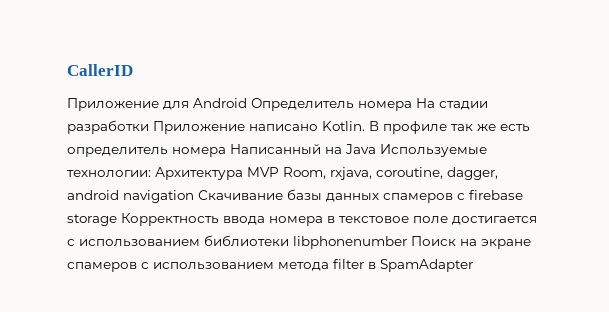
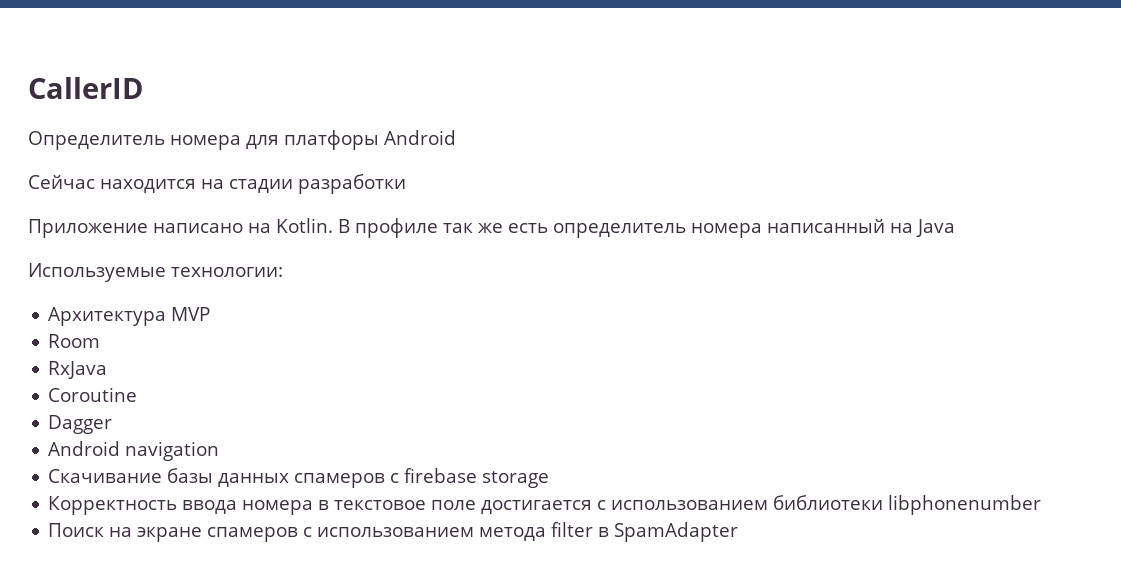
[67,98,435,111] Приложение для Android Определитель номера На -> [28,130,456,150] [28,175,224,193] Определитель номера для платфоры Android // Сейчас находится на
(149, 127) none -> (406, 184) //
(318, 127) none -> [248,223,271,233] на
[230,144,321,155] Написанный -> [767,219,885,233] написанный
(376, 149) none -> (955, 228) //
(151, 173) none -> (283, 272) //
[283,167,498,180] [67,190,119,200] Room, rxjava, coroutine, dagger, android -> [48,334,101,348] [48,361,108,379] [48,387,138,402] [48,415,113,434] [48,441,121,456] // Room // RxJava // Coroutine // Dagger // Android
(194, 196) none -> (220, 451) //
(117, 220) none -> (550, 479) //
(407, 242) none -> (1042, 505) //

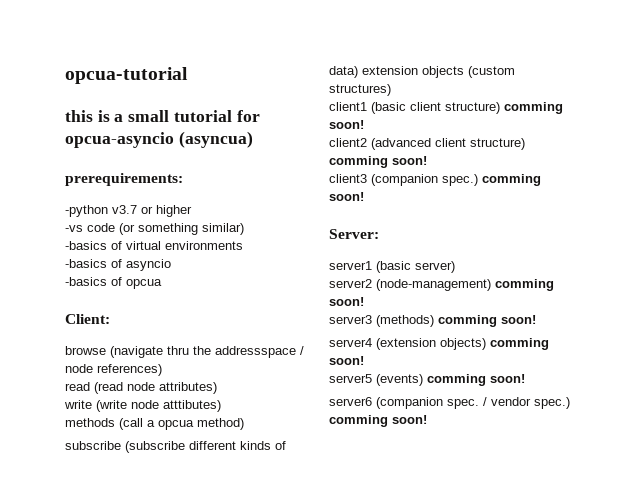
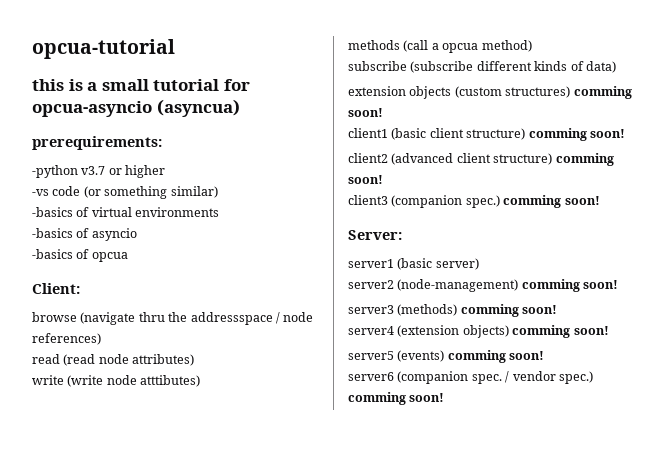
(358, 72) none -> (616, 67) //
(391, 90) none -> [573,86,632,99] [348,108,383,117] comming soon!

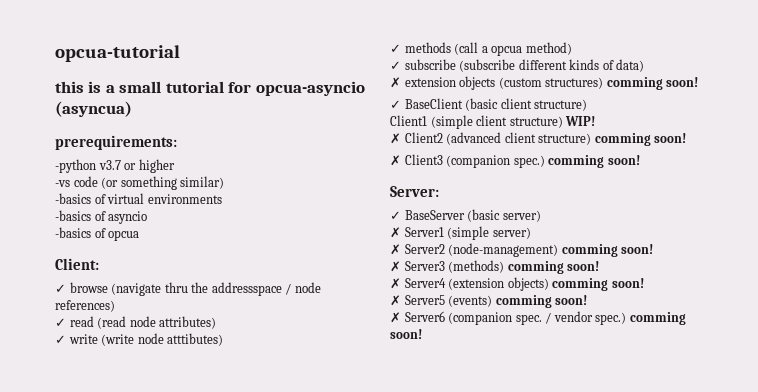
(80, 288) none -> [55,284,66,293] ✓
(101, 339) none -> [55,318,66,327] ✓
(195, 360) none -> [55,335,66,344] ✓
(201, 381) none -> [390,44,401,53] ✓
(532, 46) none -> [390,61,401,70] ✓
(616, 67) none -> [390,77,401,88] ✗
[348,128,388,138] client1 -> [390,98,463,109] ✓ BaseClient
[528,128,625,141] [348,153,388,163] comming soon! // client2 -> [390,115,596,129] [390,132,443,144] // Client1 (simple client structure) WIP! // ✗ Client2
[348,195,388,205] client3 -> [390,154,443,166] ✗ Client3
[348,259,394,268] server1 -> [390,210,465,220] ✓ BaseServer
[348,280,394,289] server2 -> [390,226,531,240] [390,244,445,255] ✗ Server1 (simple server) // ✗ Server2
[348,305,394,314] server3 -> [390,261,445,272] ✗ Server3
[348,326,394,335] server4 -> [390,278,446,289] ✗ Server4
[348,351,394,360] server5 -> [390,295,445,306] ✗ Server5
[348,372,394,381] server6 -> [390,311,445,323] ✗ Server6

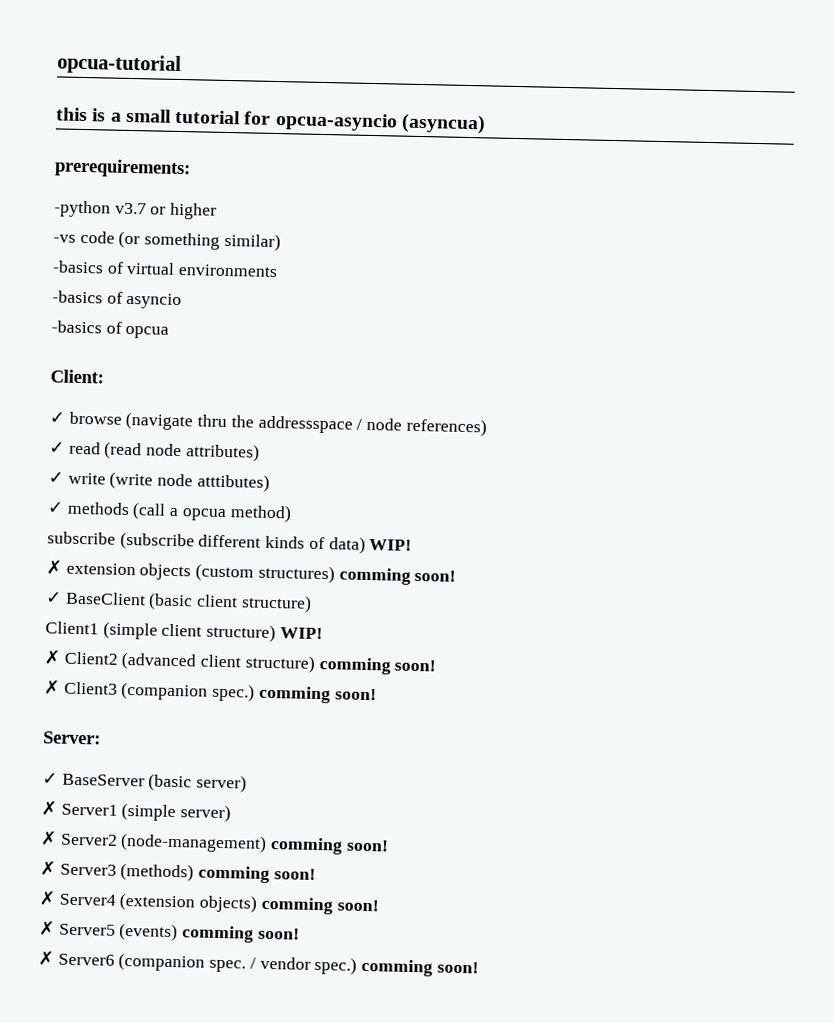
[390,61,401,70] ✓ -> (292, 513) none
(645, 65) none -> [369,539,413,551] WIP!

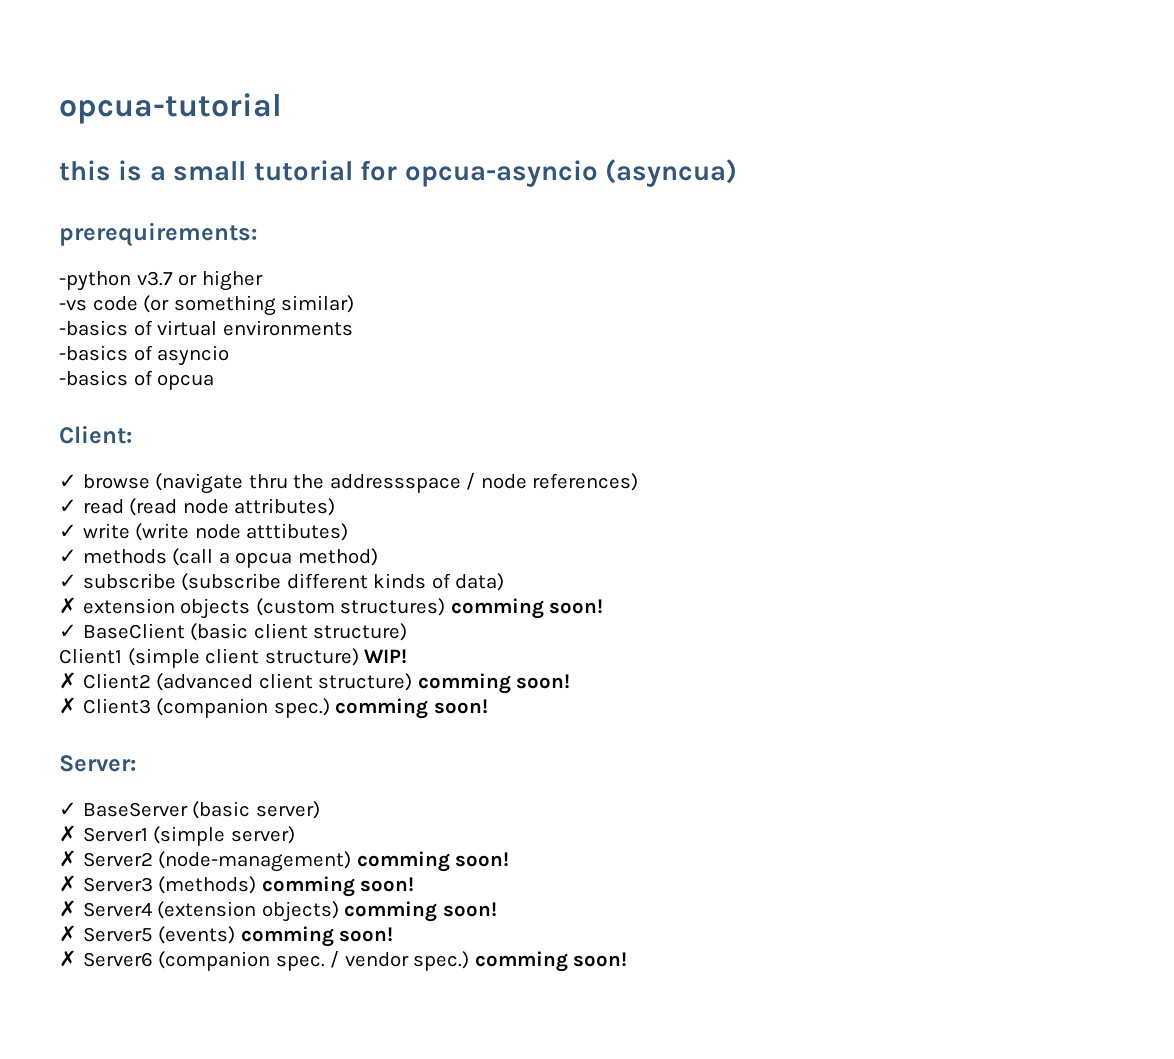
(292, 513) none -> [59,574,77,588] ✓
[369,539,413,551] WIP! -> (505, 582) none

:::::

**WHAT THE EXERCISE ASKS**
Your reply should repeat the entries above exactly, leaving the pictures out.

**EXERCISE SOLUTION**
[67,98,435,111] Приложение для Android Определитель номера На -> [28,130,456,150] [28,175,224,193] Определитель номера для платфоры Android // Сейчас находится на
(149, 127) none -> (406, 184) //
(318, 127) none -> [248,223,271,233] на
[230,144,321,155] Написанный -> [767,219,885,233] написанный
(376, 149) none -> (955, 228) //
(151, 173) none -> (283, 272) //
[283,167,498,180] [67,190,119,200] Room, rxjava, coroutine, dagger, android -> [48,334,101,348] [48,361,108,379] [48,387,138,402] [48,415,113,434] [48,441,121,456] // Room // RxJava // Coroutine // Dagger // Android
(194, 196) none -> (220, 451) //
(117, 220) none -> (550, 479) //
(407, 242) none -> (1042, 505) //

(358, 72) none -> (616, 67) //
(391, 90) none -> [573,86,632,99] [348,108,383,117] comming soon!

(80, 288) none -> [55,284,66,293] ✓
(101, 339) none -> [55,318,66,327] ✓
(195, 360) none -> [55,335,66,344] ✓
(201, 381) none -> [390,44,401,53] ✓
(532, 46) none -> [390,61,401,70] ✓
(616, 67) none -> [390,77,401,88] ✗
[348,128,388,138] client1 -> [390,98,463,109] ✓ BaseClient
[528,128,625,141] [348,153,388,163] comming soon! // client2 -> [390,115,596,129] [390,132,443,144] // Client1 (simple client structure) WIP! // ✗ Client2
[348,195,388,205] client3 -> [390,154,443,166] ✗ Client3
[348,259,394,268] server1 -> [390,210,465,220] ✓ BaseServer
[348,280,394,289] server2 -> [390,226,531,240] [390,244,445,255] ✗ Server1 (simple server) // ✗ Server2
[348,305,394,314] server3 -> [390,261,445,272] ✗ Server3
[348,326,394,335] server4 -> [390,278,446,289] ✗ Server4
[348,351,394,360] server5 -> [390,295,445,306] ✗ Server5
[348,372,394,381] server6 -> [390,311,445,323] ✗ Server6

[390,61,401,70] ✓ -> (292, 513) none
(645, 65) none -> [369,539,413,551] WIP!

(292, 513) none -> [59,574,77,588] ✓
[369,539,413,551] WIP! -> (505, 582) none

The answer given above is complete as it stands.